PLSClear Makes the World a Better Place

Permissions come out of the shadows into the limelight

In my first job in publishing, it was down to me to do the permissions.  This meant granting other authors the rights to use extracts from our books in their own publications.  It was viewed as a humble and fiddly job, and one I was glad to leave behind when I got promoted.  Even so, I was proud that the income from my work on permissions always more than covered my salary, which is a good feeling in your first job (or maybe I should have had a higher salary …?).

In the digital age, the humble ‘permission’ is becoming the focus of attention.

There are so many things that can go wrong.  When I received a request to quote from a book, I first had to make sure it actually was our book: have the rights reverted to the author, or is it part of that list we sold to another publisher a few years ago?  If there isn’t a copy of the book in the office, it’s even harder to tell.

For an author applying for permissions, it’s even worse.  How do they find the right person to ask for the rights?  It’s not uncommon for requests to spend weeks going round the houses.

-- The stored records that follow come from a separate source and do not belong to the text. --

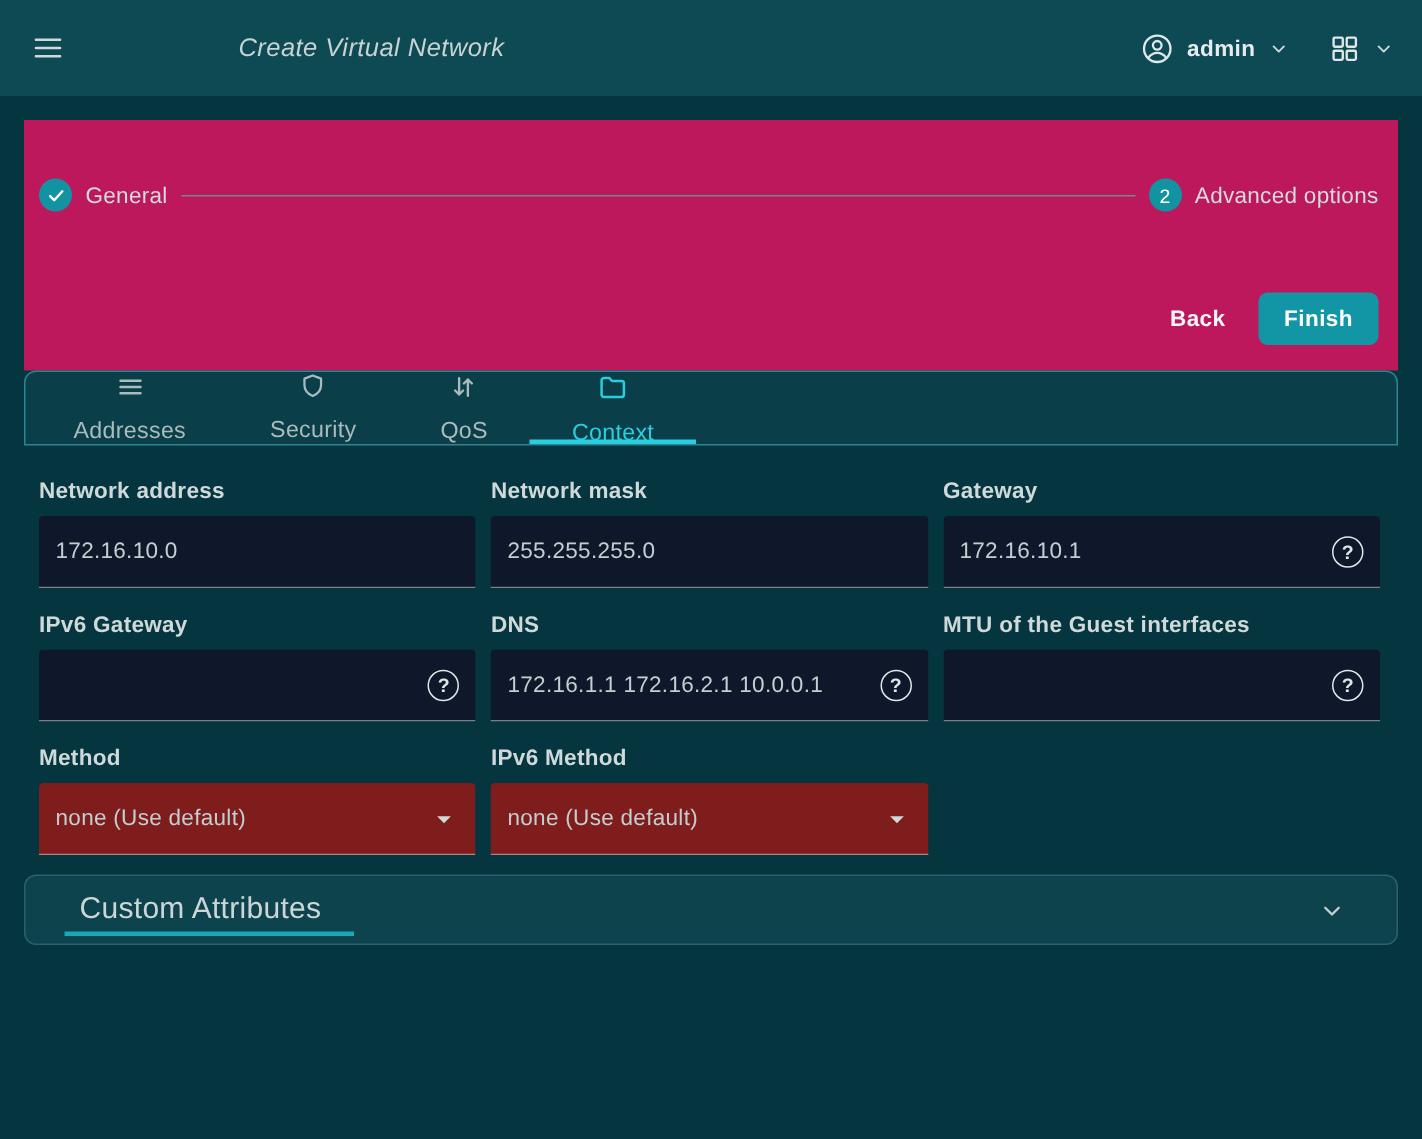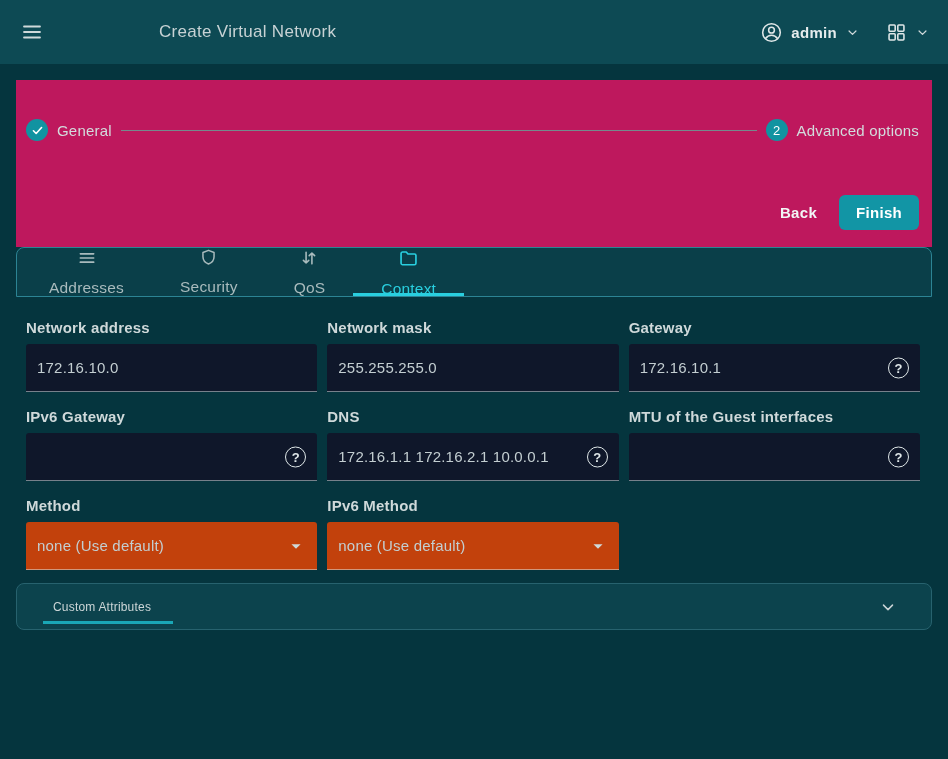"Create Virtual Network" .page-title { font-style: none -> italic }
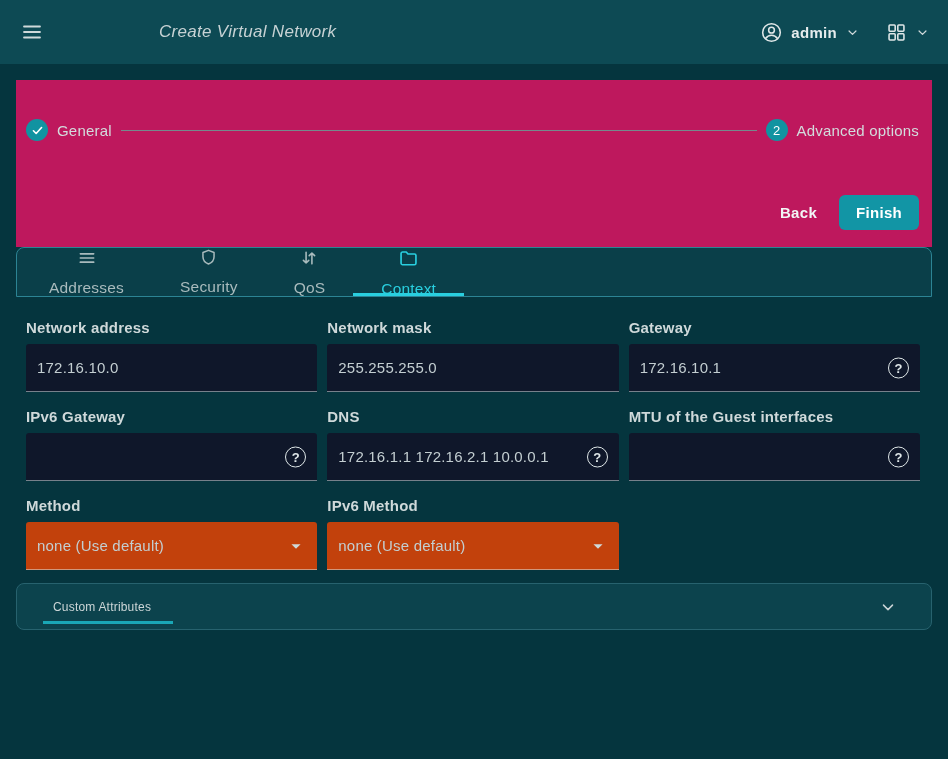"none (Use default)" .select-box { background: #c2410c -> #7f1d1d }
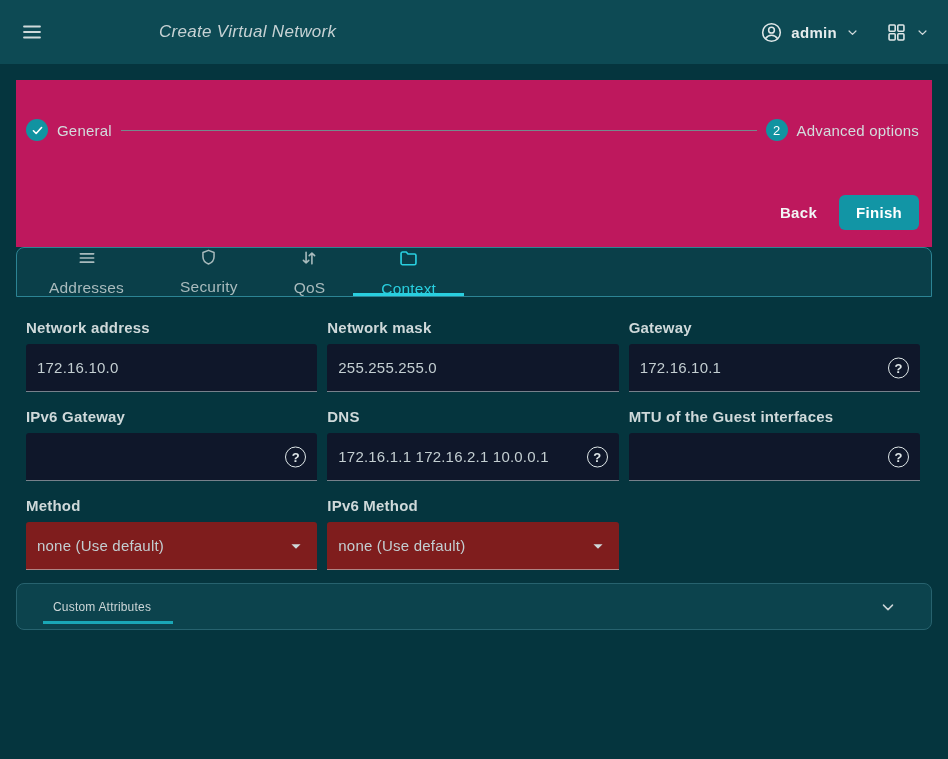"Custom Attributes" .accordion-title { font-size: 12px -> 20px }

Is this a problem that can be solved by technology?

PLS thinks it is.  The Publishers Licensing Society has a huge database telling them which publisher owns which books, that it uses for distributing photocopying fees.  Why not open this database up to the public, so it can be used to point permissions requests in the right direction?  The result is PLSClear. (www.plsclear.com)

I was lucky enough to work as a rights consultant on the development of PLSClear.  On the way, I met a lot of publishers, and discussed permissions with them.

The frustration was evident: sometimes it feels as if publishers have to spend more time investigating the rights status of the book and re-directing requests, than actually doing the permission.  That’s time that could have been spent doing something more interesting and more profitable – like clearing that backlog …

PLSClear launched at Frankfurt 2014, and gradually more people are finding it, and using it.  My hope is that it will cut out that fruitless cycle of email, hope for the best, wait, repeat.  Authors know their request is going to the right place first time.   And publishers receive a much higher quality of request, filtered through the PLS mill, and can get on with their job, bypassing the frustrations.

Oh, and it’s not just for books.  You can use it to clear the rights to use an extract for anything – film, radio, TV, mugs – anything.

It makes the world a slightly better place.